But in Detroit, having a machine worthy of a car show is easy.

You can show up to a car show in one of the aforementioned “normal, non-exotic older cars” like a Chevy Astro or Toyota Previa or Jeep XJ or definitely a Ford Pinto, and you will get lots of attention. That is, if your vehicle is rust-free.

Yes, I realize that the entirety of my point here is that in Michigan the bar for a “decent” older vehicle is so low that just showing up in a rust-free older car means you’ll get plenty of attention at car shows, but that’s just the reality of it, and it makes car shows extremely inclusive. In California if you want to attend a car show and fit in, you have to find something rare or exceedingly low mileage/minty, but in Detroit all you have to do is grab a vehicle that has either been garage-kept or that spent most of its years south of the Mason Dixon line, and you’re officially part of the club.
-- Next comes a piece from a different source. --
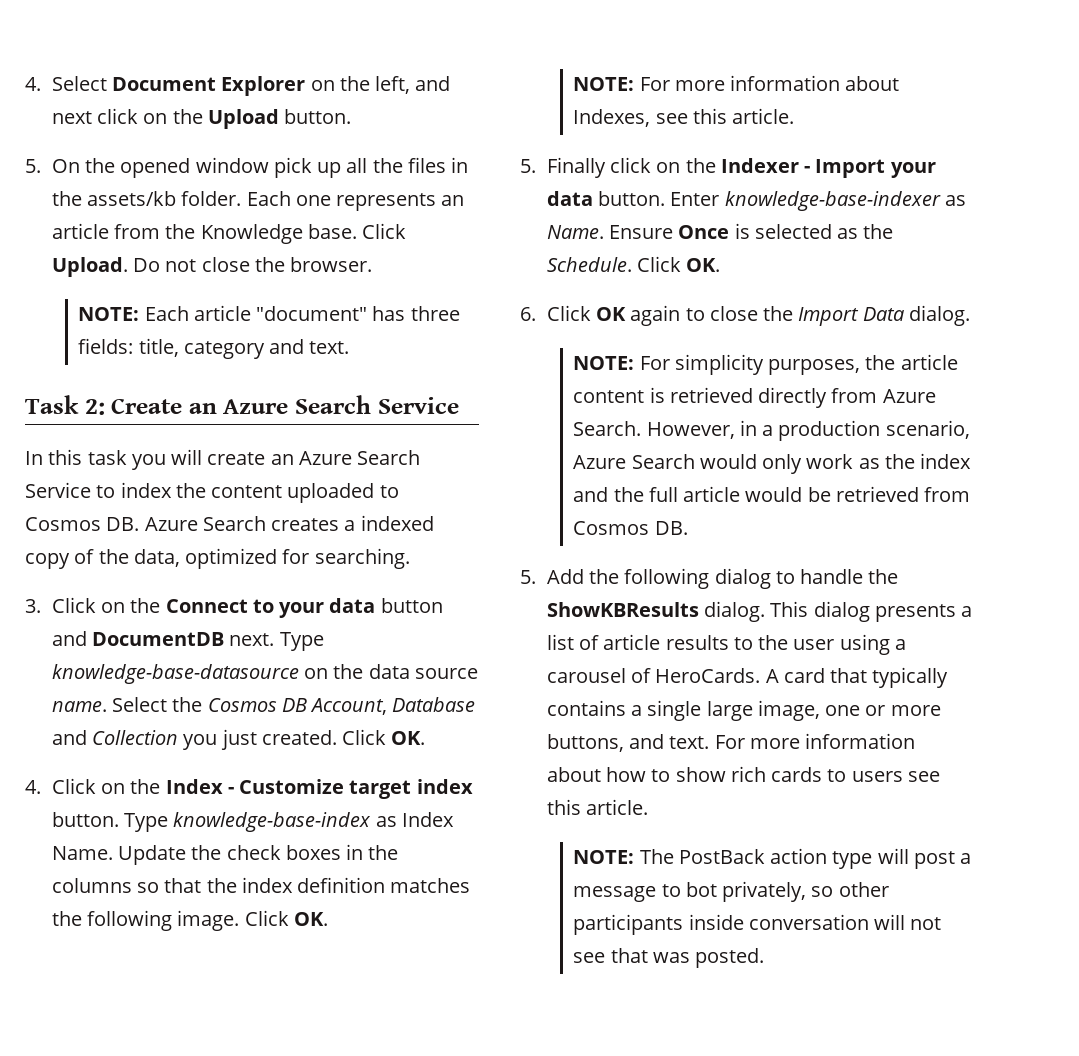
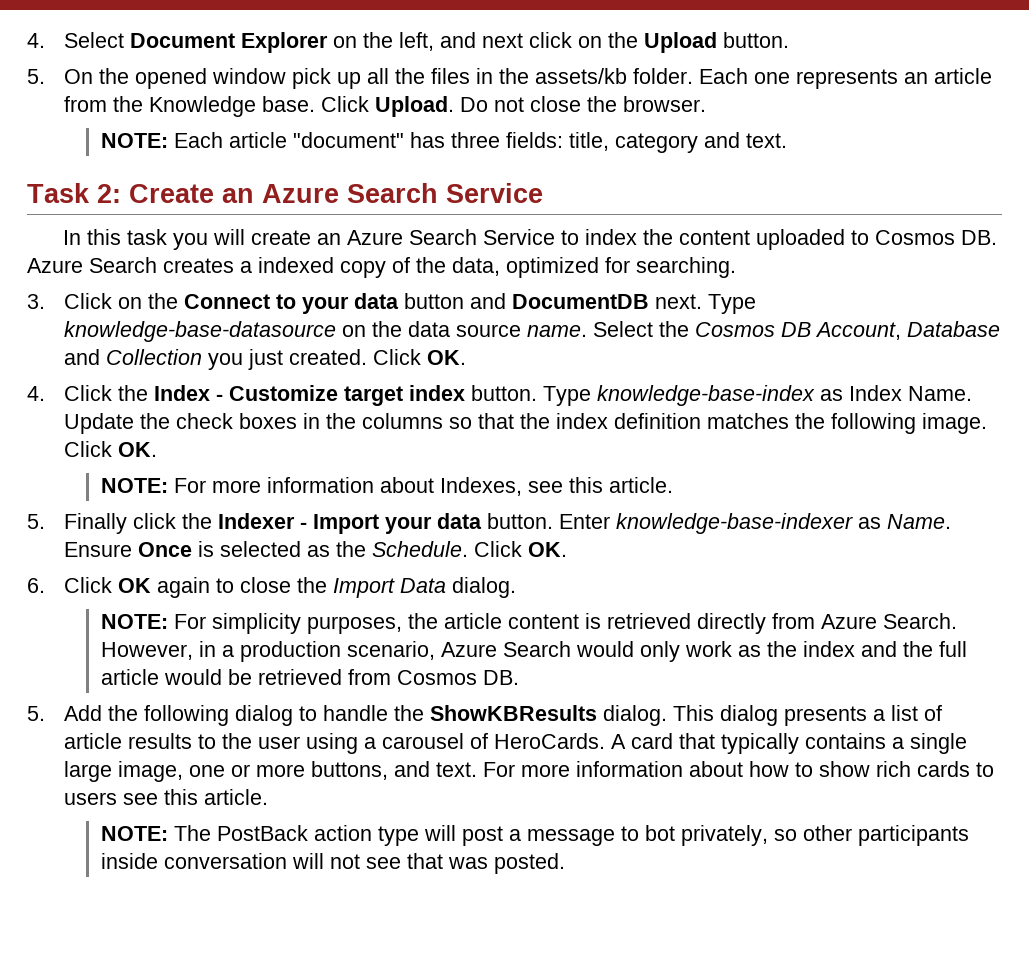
[100,783,125,794] on -> (113, 393) none
[656,162,681,173] on -> (177, 521) none

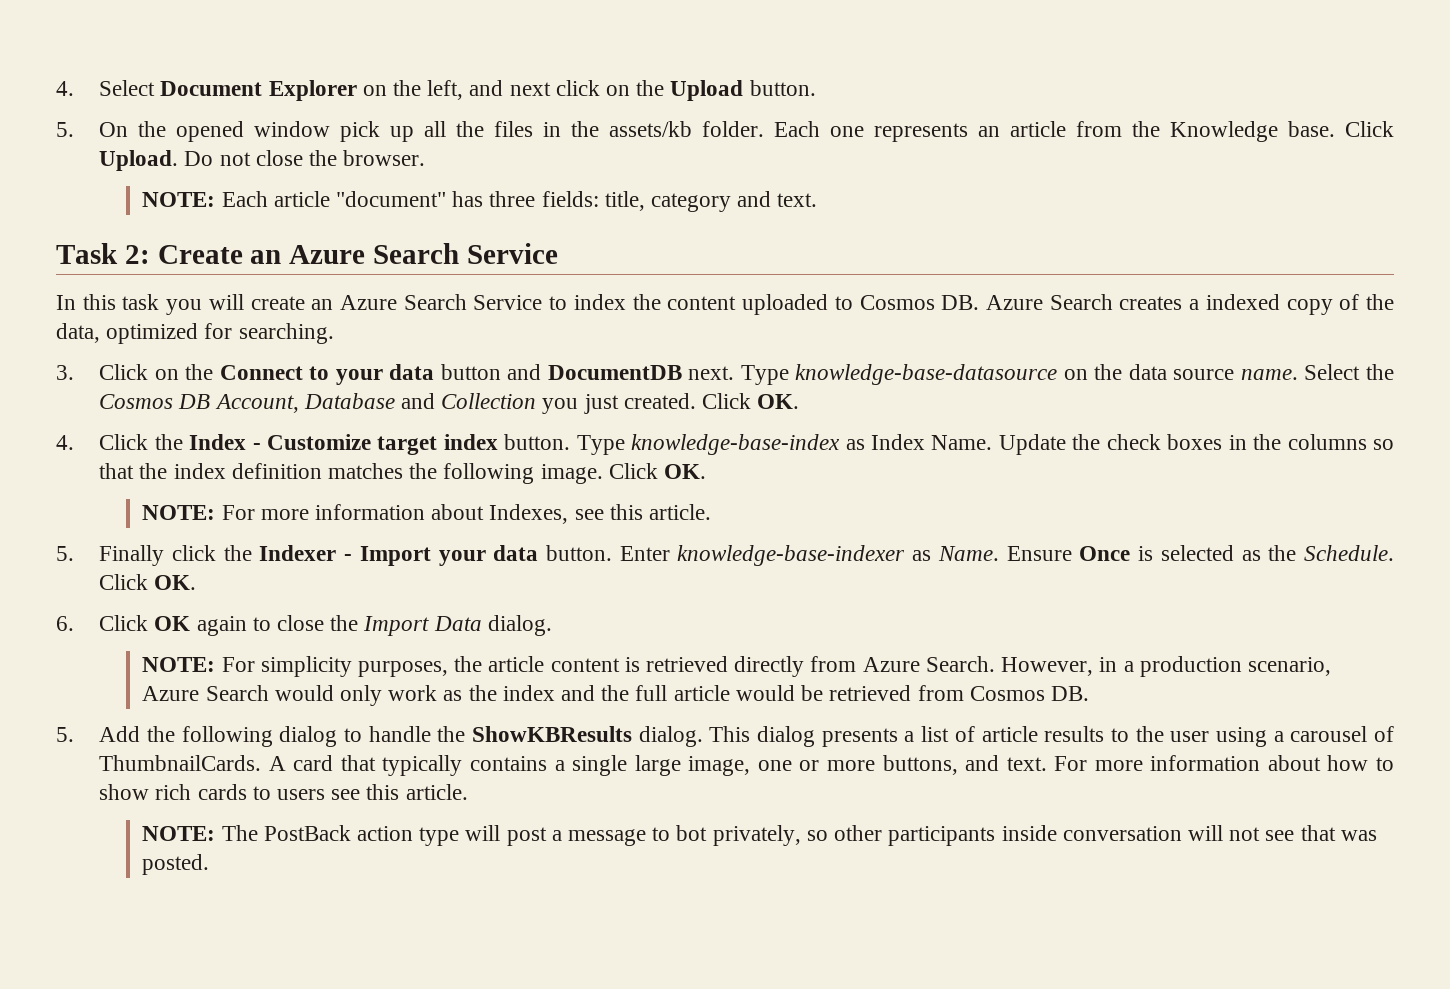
[494,733,606,749] HeroCards. -> [99,755,262,771] ThumbnailCards.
I used to love ogling at rust-free “normal” 1990s cars in Detroit. “Damn, this Crown Vic is MINT!” I’d say. “Hot damn, where did you snag this minty Jeep Gladiator?” I’d inquire, eyes agape. The owner would then regale me with a wonderful story about how they found it in South Carolina or in some local garage with only a few miles on the odometer. The car probably only cost them a few grand, and yet it was the highlight of the local car show, with the owner chatting with impressed car-nuts, making friends, feeling like they belong.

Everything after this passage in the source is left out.